--- START ---

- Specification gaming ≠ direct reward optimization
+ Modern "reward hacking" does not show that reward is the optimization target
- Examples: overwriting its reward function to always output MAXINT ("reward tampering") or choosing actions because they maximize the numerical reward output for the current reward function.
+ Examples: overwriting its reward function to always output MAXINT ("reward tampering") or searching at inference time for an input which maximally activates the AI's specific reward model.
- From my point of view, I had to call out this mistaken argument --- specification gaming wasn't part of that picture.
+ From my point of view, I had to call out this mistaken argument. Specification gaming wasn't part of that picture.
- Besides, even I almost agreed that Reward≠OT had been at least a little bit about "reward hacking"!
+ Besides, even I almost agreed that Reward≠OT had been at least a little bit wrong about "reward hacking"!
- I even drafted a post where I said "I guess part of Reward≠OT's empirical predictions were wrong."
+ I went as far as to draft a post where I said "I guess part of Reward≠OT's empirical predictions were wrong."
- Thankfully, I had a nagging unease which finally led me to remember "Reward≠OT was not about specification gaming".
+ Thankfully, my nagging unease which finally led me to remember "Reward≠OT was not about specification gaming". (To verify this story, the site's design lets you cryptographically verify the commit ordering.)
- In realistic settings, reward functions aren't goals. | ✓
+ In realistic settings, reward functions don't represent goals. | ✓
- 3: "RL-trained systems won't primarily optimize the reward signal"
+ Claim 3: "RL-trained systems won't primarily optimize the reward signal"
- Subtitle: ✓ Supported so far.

--- END ---
--- START ---

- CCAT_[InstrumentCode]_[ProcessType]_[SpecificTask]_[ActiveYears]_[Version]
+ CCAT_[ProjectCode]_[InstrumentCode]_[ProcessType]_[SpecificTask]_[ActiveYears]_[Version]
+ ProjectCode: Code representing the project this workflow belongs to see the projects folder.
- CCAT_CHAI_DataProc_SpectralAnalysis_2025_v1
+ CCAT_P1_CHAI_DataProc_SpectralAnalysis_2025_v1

--- END ---
--- START ---

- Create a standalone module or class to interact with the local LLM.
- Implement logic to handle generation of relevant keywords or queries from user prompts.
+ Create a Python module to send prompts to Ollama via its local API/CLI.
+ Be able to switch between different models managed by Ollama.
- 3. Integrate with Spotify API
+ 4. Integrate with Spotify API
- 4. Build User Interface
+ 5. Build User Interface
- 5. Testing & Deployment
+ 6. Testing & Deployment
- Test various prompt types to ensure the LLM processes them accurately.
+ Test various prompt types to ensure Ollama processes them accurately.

--- END ---

The lines above from the one containing "specific reward model." through the one containing "- From my point" are to be set down exactly, and no others.

[Task output]
+ Examples: overwriting its reward function to always output MAXINT ("reward tampering") or searching at inference time for an input which maximally activates the AI's specific reward model.
- From my point of view, I had to call out this mistaken argument --- specification gaming wasn't part of that picture.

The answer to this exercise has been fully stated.